OPEC DAN IPEC BELUM AKAN BAHAS MASALAH PEMBAGIAN PASAR
Jakarta, Antara
OPEC dan sejumlah produsen minyak yang tidak bergabung dalam OPEC dan menamakan kelompoknya “Independent Petroleum Exporting Countries” (IPEC) akan bertemu lagi untuk membahas masa depan minyak, tetapi dalam jangka pendek belum akan dibahas pembagian pasar. Masalah kerja sama diantara OPEC dan IPEC
dijelaskan Sekjen OPEC Subroto kepada wartawan sesudah mengadakan pertemuan dengan Presiden Soeharto di Bina Graha, Senin untuk menjelaskan hasil pertemuan kedua kelompok tersebut di Kuala Lumpur, baru-baru ini.
Subroto mengatakan hubungan OPEC dengan IPEC mulai akrab ketika IPEC baru-baru ini mengambil keputusan secara sepihak untuk mengurangi produksi dan ekspor minyak mentah mereka 300.000 barel/hari. Produksi IPEC setiap harinya adalah sekitar 22,5 juta barel.
Mantan Menteri Pertambangan dan Energi tersebut mengatakan dalam pertemuan mendatang akan dibahas perkiraan keadaan dalam jangka menengah dan panjang minyak bumi serta usaha bersama untuk menjawab tuduhan sejumlah negara lainnya tentang pencemaran udara yang ditimbulkan minyak.
“Apakah terdapat kemungkinan untuk menetapkan suatu kuota antara OPEC dan IPEC?,” tanya wartawan yang langsung dijawab oleh Subroto “Dalam jangka pendek ini, belum kelihatan untuk membicarakan bersama bagaimana membagi pasaran.” Subroto mengatakan dalam pertemuan dengan anggota IPEC antara lain Uni Sovyet, Oman, Angola, serta Malaysia telah dijelaskan keputusan OPEC untuk menaikkan pagu produksinya menjadi 20,5 juta barel mulai 1 Oktober dibanding dengan pagu 18,5 juta barel sebelumnya.
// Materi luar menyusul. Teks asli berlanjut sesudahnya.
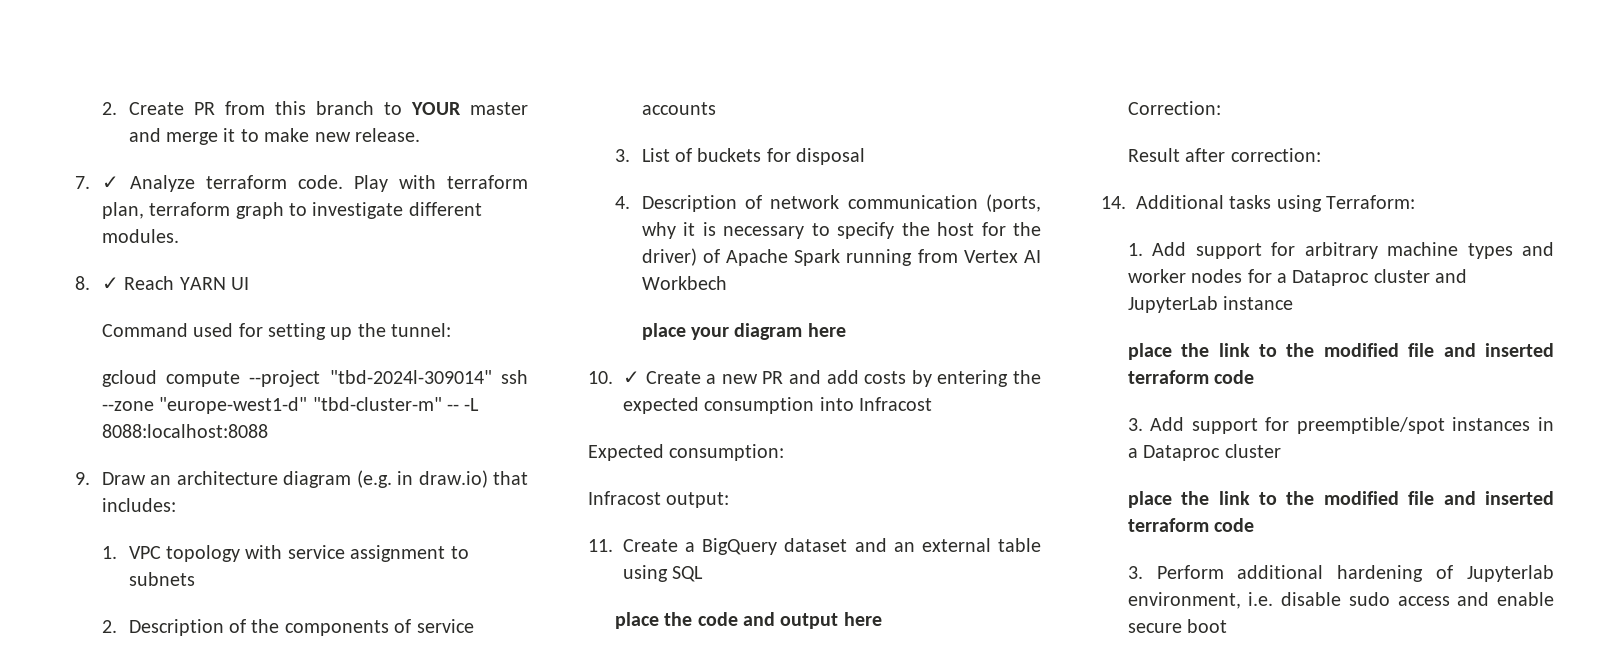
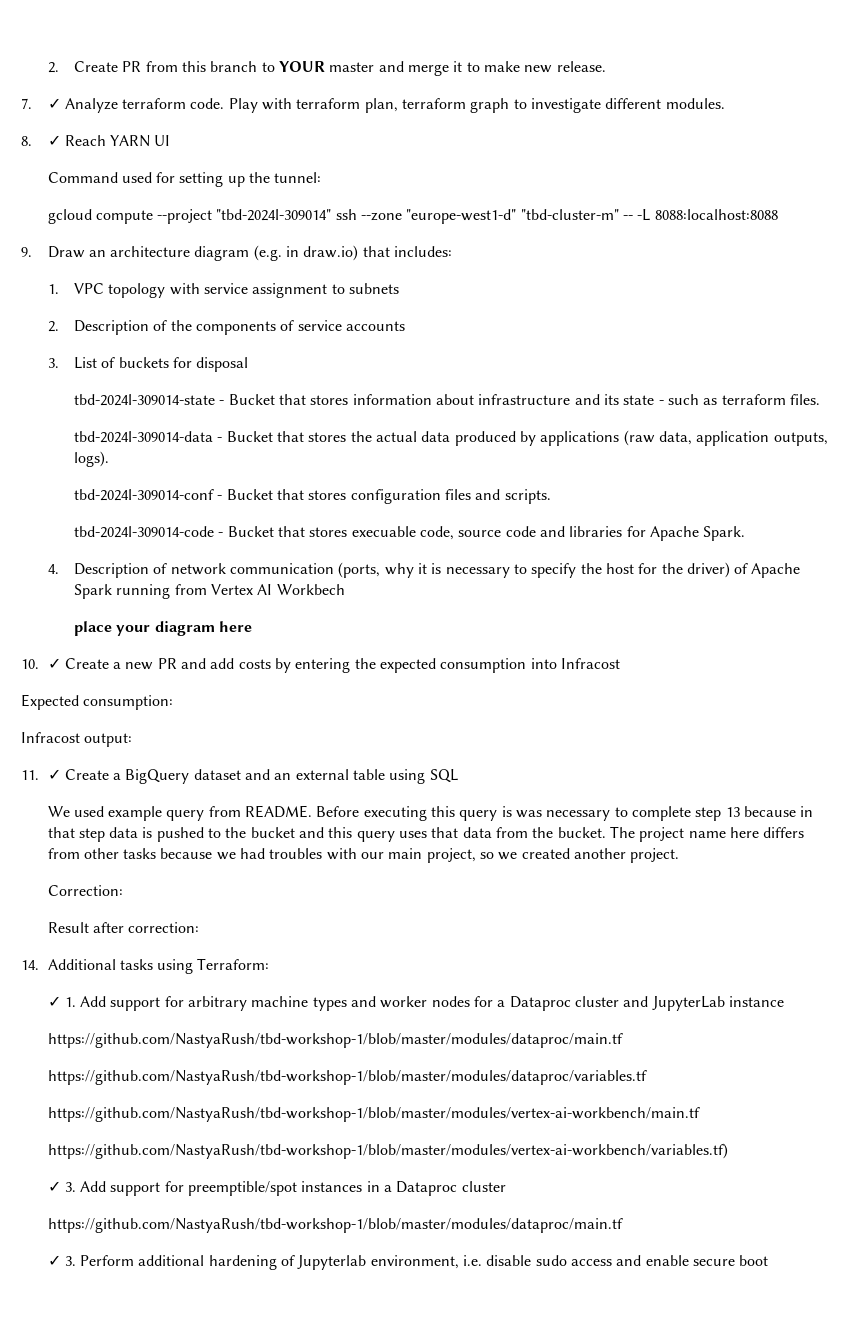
+ tbd-2024l-309014-state - Bucket that stores information about infrastructure and its state - such as terraform files.
+ tbd-2024l-309014-data - Bucket that stores the actual data produced by applications (raw data, application outputs, logs).
+ tbd-2024l-309014-conf - Bucket that stores configuration files and scripts.
+ tbd-2024l-309014-code - Bucket that stores execuable code, source code and libraries for Apache Spark.
- 11. Create a BigQuery dataset and an external table using SQL
+ 11. ✓ Create a BigQuery dataset and an external table using SQL
- place the code and output here
+ We used example query from README. Before executing this query is was necessary to complete step 13 because in that step data is pushed to the bucket and this query uses that data from the bucket. The project name here differs from other tasks because we had troubles with our main project, so we created another project.
- 1. Add support for arbitrary machine types and worker nodes for a Dataproc cluster and JupyterLab instance
- place the link to the modified file and inserted terraform code
- 3. Add support for preemptible/spot instances in a Dataproc cluster
- place the link to the modified file and inserted terraform code
- 3. Perform additional hardening of Jupyterlab environment, i.e. disable sudo access and enable secure boot
+ ✓ 1. Add support for arbitrary machine types and worker nodes for a Dataproc cluster and JupyterLab instance
+ https://github.com/NastyaRush/tbd-workshop-1/blob/master/modules/dataproc/main.tf
+ https://github.com/NastyaRush/tbd-workshop-1/blob/master/modules/dataproc/variables.tf
+ https://github.com/NastyaRush/tbd-workshop-1/blob/master/modules/vertex-ai-workbench/main.tf
+ https://github.com/NastyaRush/tbd-workshop-1/blob/master/modules/vertex-ai-workbench/variables.tf)
+ ✓ 3. Add support for preemptible/spot instances in a Dataproc cluster
+ https://github.com/NastyaRush/tbd-workshop-1/blob/master/modules/dataproc/main.tf
+ ✓ 3. Perform additional hardening of Jupyterlab environment, i.e. disable sudo access and enable secure boot

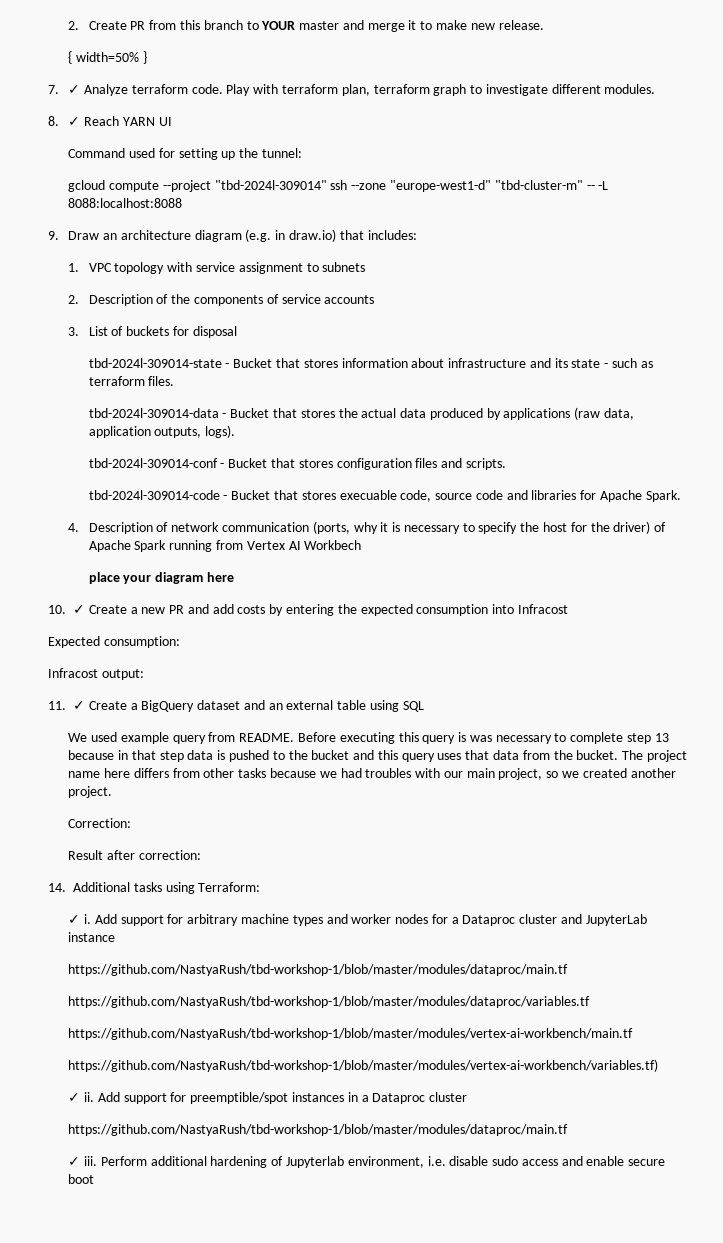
+ { width=50% }
- ✓ 1. Add support for arbitrary machine types and worker nodes for a Dataproc cluster and JupyterLab instance
+ ✓ i. Add support for arbitrary machine types and worker nodes for a Dataproc cluster and JupyterLab instance
- ✓ 3. Add support for preemptible/spot instances in a Dataproc cluster
+ ✓ ii. Add support for preemptible/spot instances in a Dataproc cluster
- ✓ 3. Perform additional hardening of Jupyterlab environment, i.e. disable sudo access and enable secure boot
+ ✓ iii. Perform additional hardening of Jupyterlab environment, i.e. disable sudo access and enable secure boot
Menanggapi laporan tersebut, Presiden Soeharto mengatakan semua produsen minyak tidak bisa berjalan sendiri-sendiri, sehingga kerja sama seperti itu memang harus dijalin. Ketika berbicara tentang tuduhan bahwa minyak mentah mengakibatkan terjadinya pencemaran udara, Subroto menyebutkan kecaman itu menyebutkan para produsen hingga sekarangdipersalahkan sebagai biang keladi berubahnya cuaca.
“Sampai sekarang para produsen tidak pernah mengambil posisi. Diam saja. Kalau kita berbicara bersama dengan produsen-produsen lainnya, mempelajarinya lebih mendalam, maka kita bisa mengambil posisi,” kata Subroto yang didampingi penggantinya, Ginandjar Kartasasmita. Kepada Presiden Soeharto, dijelaskan pula hasil pertemuan OPEC dengan MEE untuk pertama kalinya dalam upaya mewujudkan kestabilan pasaran.
Ke-12 negara anggota MEE yang merupakan konsumen potensial bagi energi karena penduduknya berjumlah 325 juta orang menginginkan terjaminnya kepastian pemasokan (supply security). Sebaliknya OPEC menginginkan pemasaran yang terjamin (demand security).
“Karena itu, kerja sama antara kedua pihak adalah amat penting. Mereka membutuhkan supply security. Sedangkan kita (OPEC, red) menginginkan kepastian pasar. Bertemunya kedua hal itu merupakan dasar bagi kerja sama,” kata Subroto.
Sementara itu, Menteri Ginandjar melaporkan kepada Presiden Soeharto tentang rencana keberangkatannya ke Bangkok untuk menghadiri sidang Perhimpunan Negeri Penghasil Timah (ATPC) tanggal 16-17 Oktober.
Indonesia mengharapkan harga timah yang sekarang mencapai 8300-8500 dolar AS/ton masih bisa ditingkatkan, sehingga bisa melampaui 9000 dolar/ton.
Sumber : ANTARA (09/10/1989)
Dikutip sesuai tulisan dan ejaan aslinya dari buku “Presiden RI Ke II Jenderal Besar HM Soeharto dalam Berita”, Buku XI (1989), Jakarta : Antara Pustaka Utama, 2008, hal. 486-488.